Née en 1953, d'un papa basque et d'une maman alsacienne, que seule séparait la France, vos parents combleront cet espace en vous appelant Francine. Vous racontez le bonheur absolu qu'a été l'école pour vous, la découverte éblouie de la lecture, puis celle encore plus merveilleuse de l'écriture, le goût des mots rares. Le mot « récipiendaire », écrivez-vous, était et reste le mot le plus fantastiquement cohérent de la langue française. Cela tombe bien, puisque vous voilà aujourd'hui dans la position d'être récipiendaire dans notre honorable société. Quelqu'un qui aimait autant l'école ne pouvait qu'y rester toute sa vie. Et c'est pourquoi vous avez choisi de rester, pendant trente-sept ans et demi, institutrice à l'école maternelle de Staffelfelden,  une école de caractère, construite par les Mines de Potasse d’Alsace et située dans un grand parc avec des arbres centenaires ! Pendant 37 ans et demi, avec vos copains de classe, vous avez dit les poèmes de Raymond Queneau, regardé les tableaux de Matisse, écouté et joué de la musique, dansé et joué la comédie. Comme de la classe, vous étiez la seule à savoir écrire, vous étiez le nègre de vos copains, et sur leurs dessins, vous écriviez les textes qu’ils vous dictaient. Puis-je l'avouer ici, chère Francine, devant monsieur Bibian et devant madame Schoettel ? J'aurais bien aimé vous avoir eu comme maîtresse, et votre parcours me rappelle ce poème de Maurice Carême qui s'appelle L'école, justement :

 

L'école était au bord du monde,

L'école était au bord du temps,

Au dedans c'était plein de rondes,

Au dehors plein de pigeons blancs.

 

Sur les tableaux d'un noir profond

Voguaient de grandes majuscules,

Où de l'aube au soir nous glissions

Vers de nouvelles péninsules.

 

On y racontait des histoires

Si merveilleuses qu'aujourd'hui

Dès que je commence à y croire

Je ne sais plus bien où j'en suis.

 

L'école était au bord du monde,

L'école était au bord du temps.

Ah ! Que ne suis encor dedans

Pour voir, au-dehors, les colombes !

 

Et puis, après le temps où vous avez servi de nègre à vos petits camarades, est venu celui de vous mettre à votre propre « conte ». Et c'est là qu'a éclaté, en 2011, dans le ciel benoîtement serein de l'édition alsacienne, votre premier coup de pistolet, pour être fidèle au portrait qu'on m'a fait de vous.

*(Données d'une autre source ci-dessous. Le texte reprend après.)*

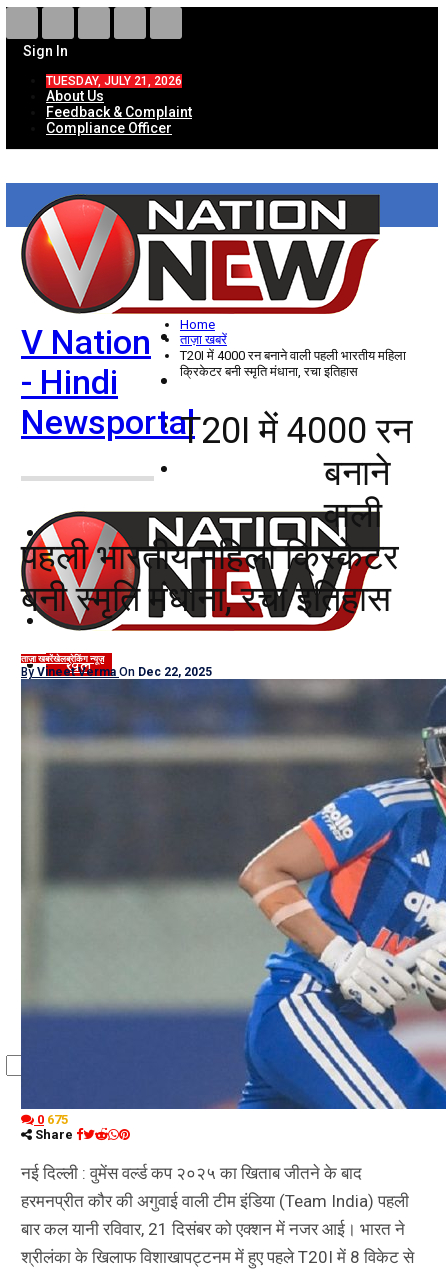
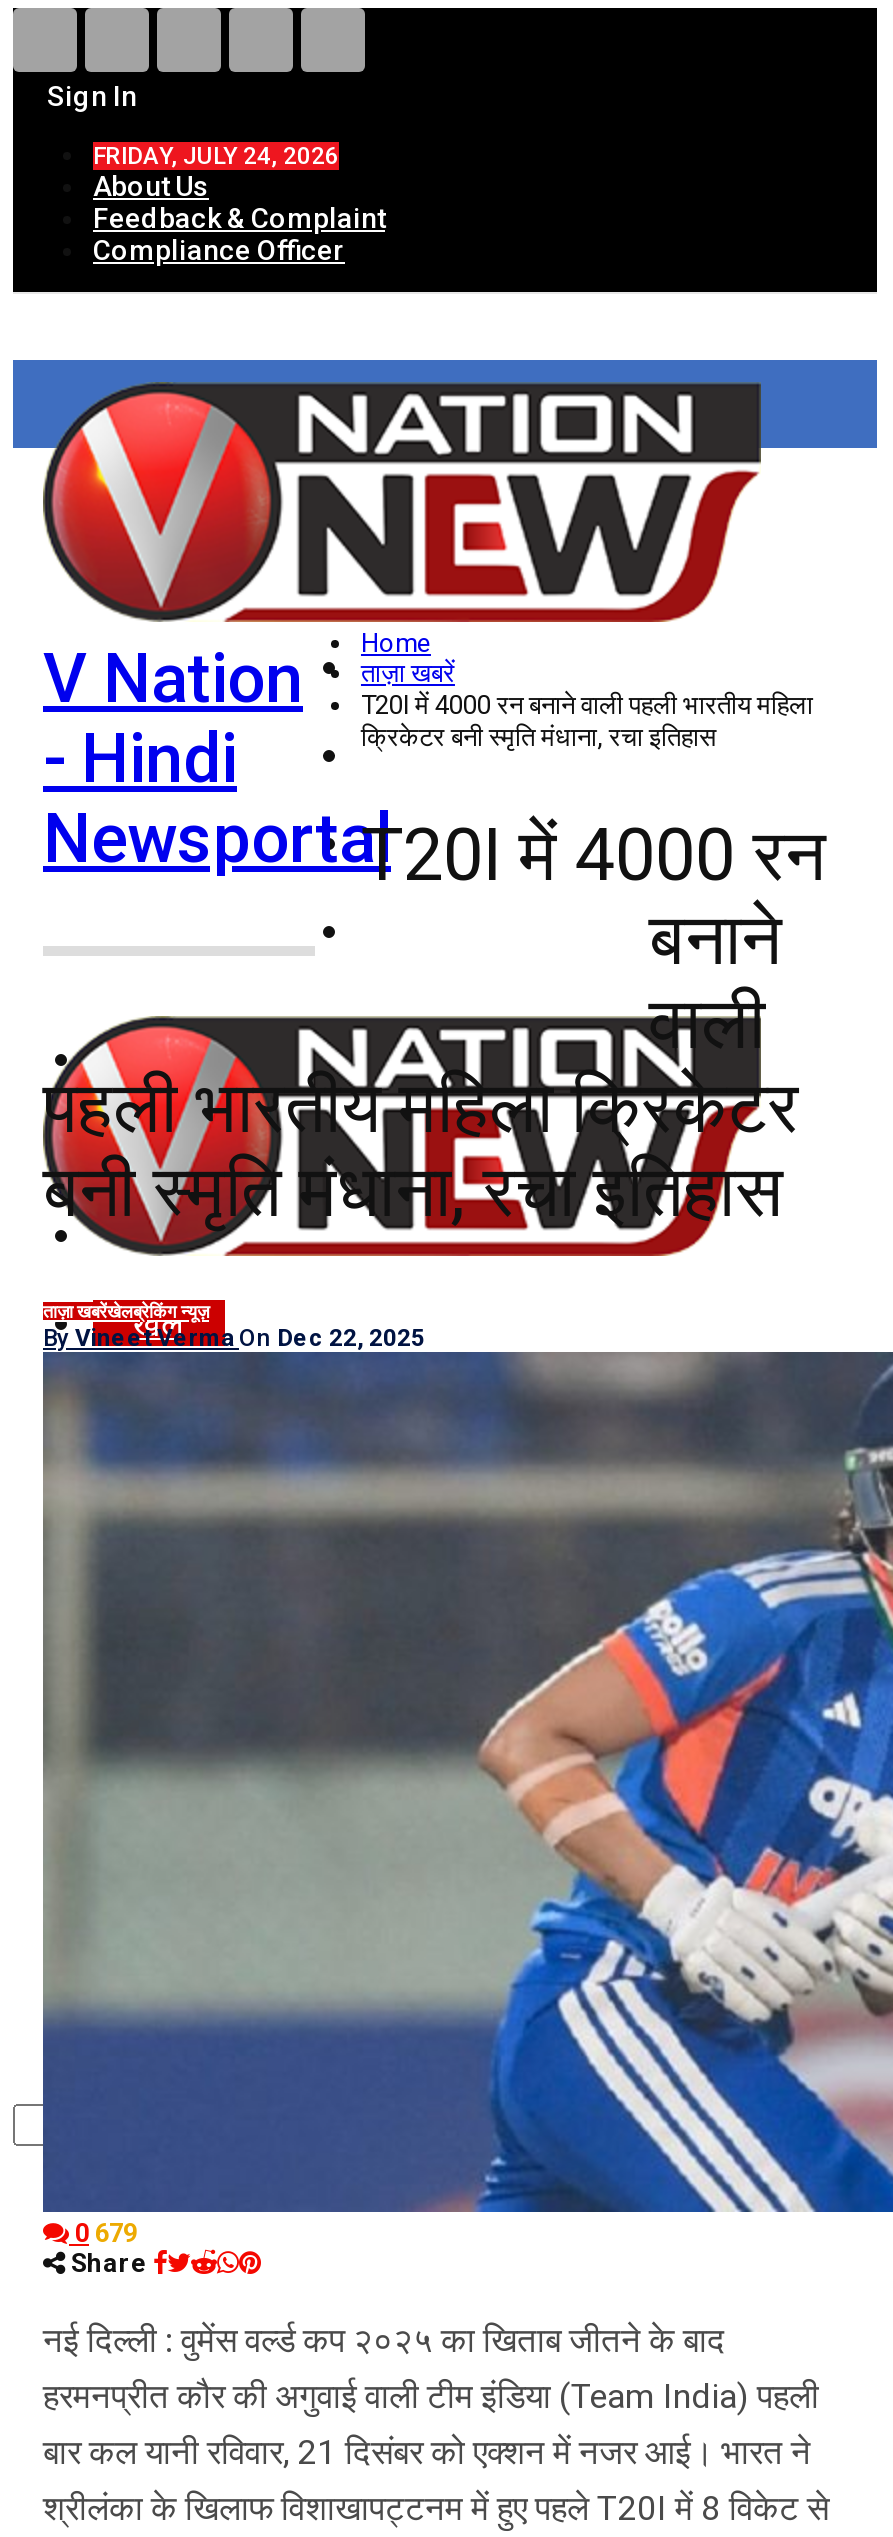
- TUESDAY, JULY 21, 2026
+ FRIDAY, JULY 24, 2026

- 0 675
+ 0 679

Bleu comme neige raconte comment un paisible village alsacien donne, lors des élections, la majorité de ses voix à la bête immonde. Le sujet se prête si peu à l'humour que je l'avais traité, dix ans auparavant, dans Un village si paisible, avec toute l'austérité luthérienne qui me semblait convenir au sujet. Et je découvrais là, dans votre livre, la violence du mot de Stendhal : « Parler de politique dans un roman, écrit celui-ci, c'est comme tirer un coup de pistolet au milieu d'un concert ». Le pistolet, toujours. Mais drôle, terriblement drôle, fatalement drôle, sur un sujet triste, terriblement  triste, fatalement triste ! Et c'est ce qui faisait la force de votre roman que j'ai défendu, à l'époque, chère Francine, avec le zèle du prosélyte qui découvrait que l'humour pouvait être une arme contre la bêtise au moins aussi efficace que la gravité. Après ce roman, couronné à juste titre de plusieurs prix, dont celui de la Ville de Colmar - Christiane Roederer et votre serviteur étions dans le jury – vous avez évidemment persévéré sur ce chemin bordé d'épines, où la raison n'a plus son mot à dire : « Ecrire, dit Tennessee Williams, c'est construire une cage à poules sans marteau ni clous au sommet d'un arbre, une nuit de tempête ». On ne saurait mieux dire ! Et c'est ainsi qu'est née La chambre des merveilles. De ce roman, qui se passe juste à côté d'ici, je ne dirai rien, car je crois qu'un ange blond, tout à l'heure, va nous en lire, nous en dire, nous en chanter, nous en danser, nous en interpréter, quelques passages.

 

Vous m'avez dit, chère Francine, que c'est une citation d'Albert Jacquard qui a inspiré l'écriture de ce roman. Permettez-moi de rappeler cette citation. Elle pourrait en effet, me semble-t-il, résumer parfaitement la philosophie de l'Académie d'Alsace, qui rassemble des scientifiques, des littéraires, des artistes de tous les horizons : «  C'est par la rencontre de l'autre que nous nous formons. Sinon, nous ne sommes qu'un vulgaire tas de protons et de neutrons ». Et puisque vous vous placez sous cette égide, chère Francine, je peux vous assurer que vous vous sentirez, dans cette Académie, chez vous ! 

L'Edito


Vulgarisation ?
Le mot rebute souvent. Mais la réalité émerveille.
Car telle est la fonction et l’honneur des professionnel

s de la transmission, qu’ils soient intellectuels ou artisans, chercheurs pointus ou enseignants de terrain, praticiens des arts et de la culture.
Et tel est le rôle le plus noble des académies ! Pas de cultiver l’entre-soi, mais de s’ouvrir aux autres, ceux de toutes les disciplines du savoir et de la création bien sûr, mais aussi, surtout, les publics les plus divers et les moins spécialisés.
Nous en avons eu une brillante démonstration par un grand esprit de la « république des lettres », Michel Zink, de passage dans la région à l’invitation de l’Académie d’Alsace, dont il est membre du Comité d’honneur. A Altkirch le 6 avril, à Strasbourg le 8, tous ont été conquis par l’érudition et le charme du membre fraîchement élu de l’Académie française, du secrétaire perpétuel de l’Académie des Inscriptions et Belles Lettres, du professeur honoraire du Collège de France, du grand spécialiste des littératures françaises du Moyen Age, capable de déclamer pendant des heures des poèmes de troubadours en langue originale…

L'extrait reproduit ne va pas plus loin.